__Directions for this task__:
Retype the records below exactly as they appear, but leave out any pictures.

__Extracted information__:
* * * *

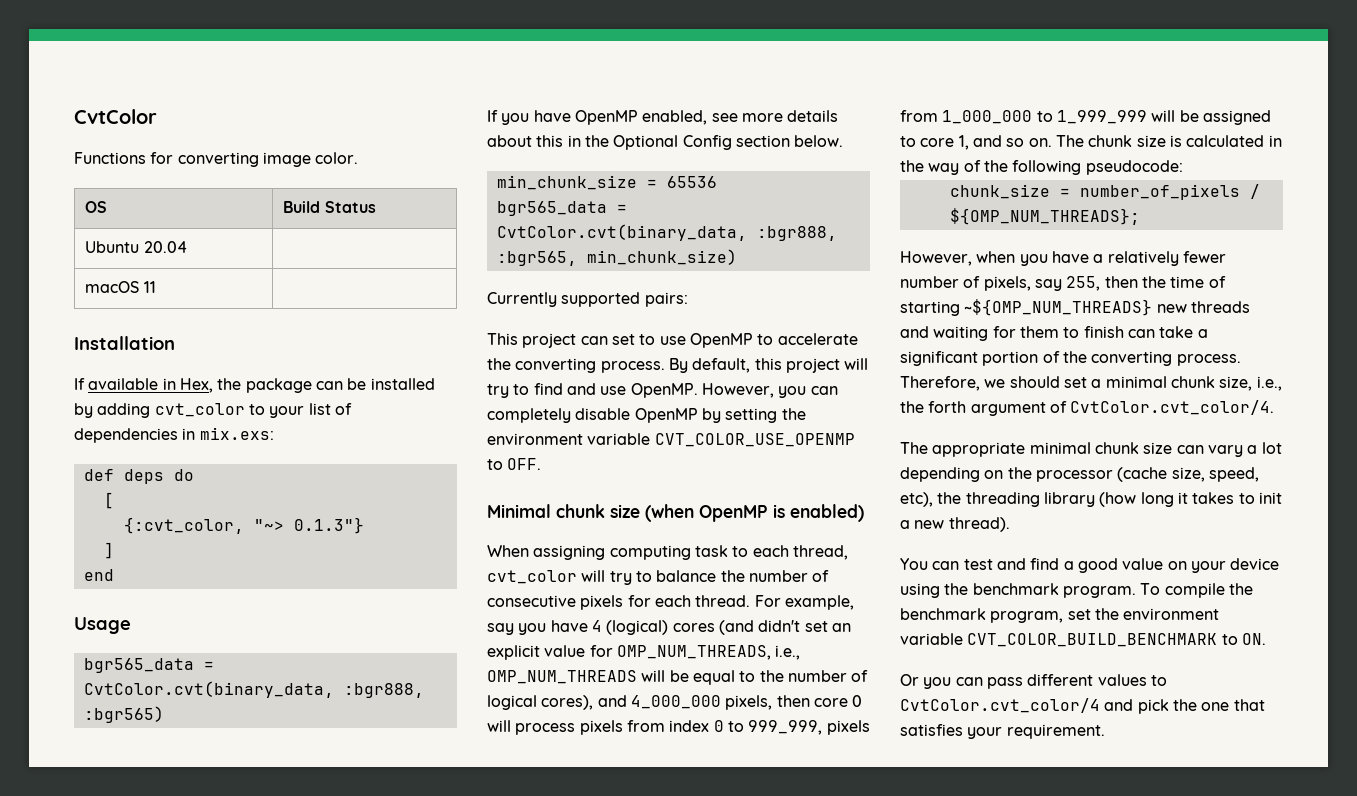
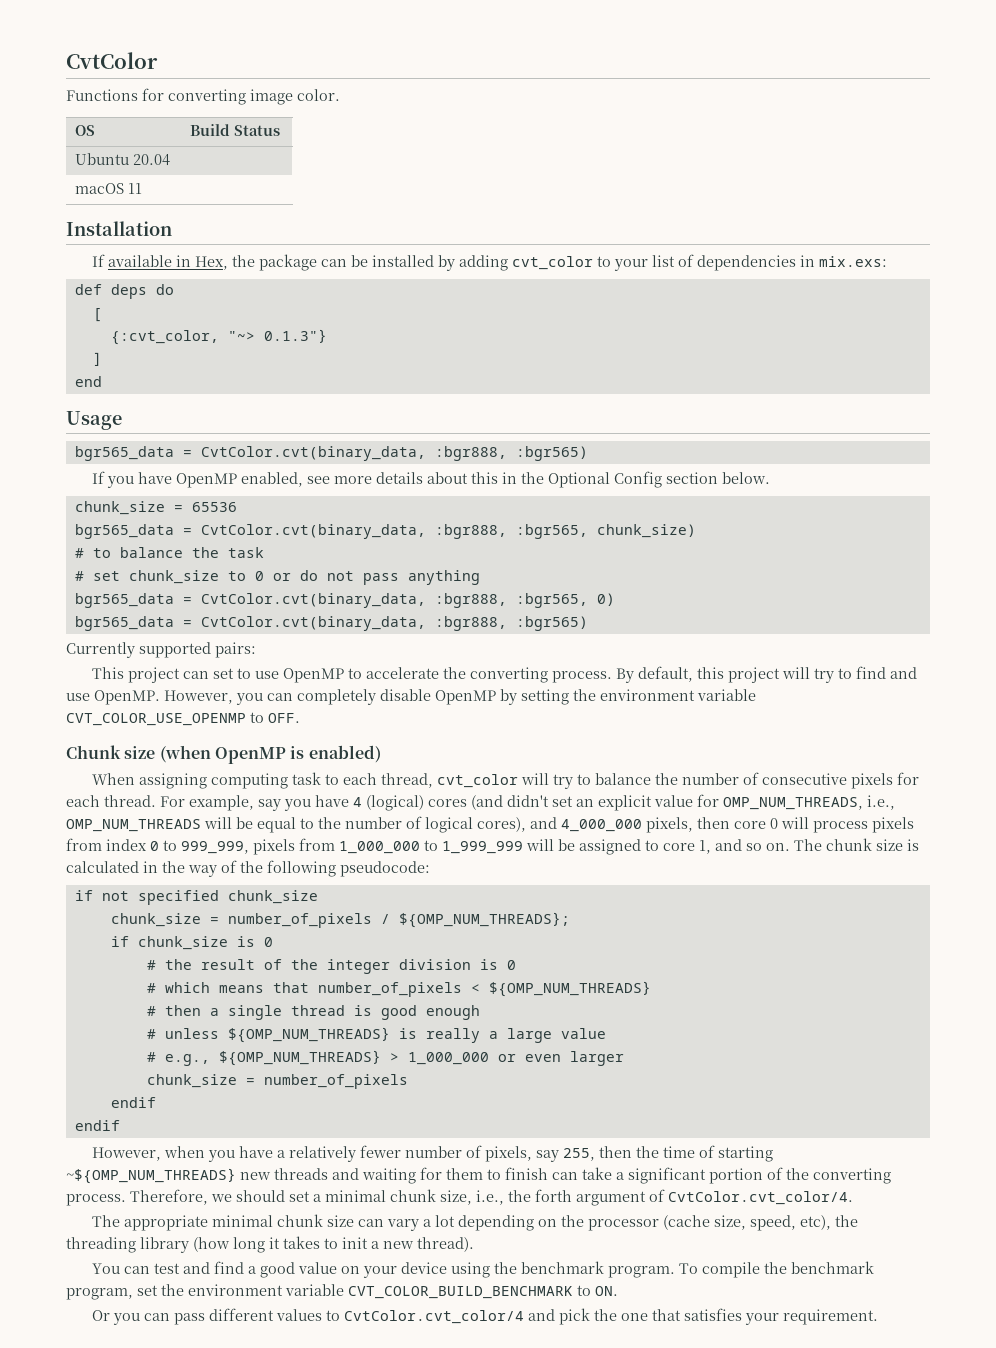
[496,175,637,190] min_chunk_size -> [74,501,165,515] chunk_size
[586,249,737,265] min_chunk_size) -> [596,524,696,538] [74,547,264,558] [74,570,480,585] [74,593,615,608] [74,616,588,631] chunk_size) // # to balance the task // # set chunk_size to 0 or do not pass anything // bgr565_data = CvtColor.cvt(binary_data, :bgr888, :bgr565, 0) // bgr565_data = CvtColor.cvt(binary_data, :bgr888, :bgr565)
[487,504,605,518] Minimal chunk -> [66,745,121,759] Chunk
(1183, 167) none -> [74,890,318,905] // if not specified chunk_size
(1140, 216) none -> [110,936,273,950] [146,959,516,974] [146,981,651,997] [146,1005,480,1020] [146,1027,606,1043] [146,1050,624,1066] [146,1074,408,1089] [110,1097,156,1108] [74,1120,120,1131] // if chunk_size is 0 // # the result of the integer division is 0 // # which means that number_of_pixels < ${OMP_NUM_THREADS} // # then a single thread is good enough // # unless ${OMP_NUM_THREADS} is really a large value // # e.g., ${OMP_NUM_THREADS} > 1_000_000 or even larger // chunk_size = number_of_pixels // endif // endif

* * * *

__Solution__:
[496,175,637,190] min_chunk_size -> [74,501,165,515] chunk_size
[586,249,737,265] min_chunk_size) -> [596,524,696,538] [74,547,264,558] [74,570,480,585] [74,593,615,608] [74,616,588,631] chunk_size) // # to balance the task // # set chunk_size to 0 or do not pass anything // bgr565_data = CvtColor.cvt(binary_data, :bgr888, :bgr565, 0) // bgr565_data = CvtColor.cvt(binary_data, :bgr888, :bgr565)
[487,504,605,518] Minimal chunk -> [66,745,121,759] Chunk
(1183, 167) none -> [74,890,318,905] // if not specified chunk_size
(1140, 216) none -> [110,936,273,950] [146,959,516,974] [146,981,651,997] [146,1005,480,1020] [146,1027,606,1043] [146,1050,624,1066] [146,1074,408,1089] [110,1097,156,1108] [74,1120,120,1131] // if chunk_size is 0 // # the result of the integer division is 0 // # which means that number_of_pixels < ${OMP_NUM_THREADS} // # then a single thread is good enough // # unless ${OMP_NUM_THREADS} is really a large value // # e.g., ${OMP_NUM_THREADS} > 1_000_000 or even larger // chunk_size = number_of_pixels // endif // endif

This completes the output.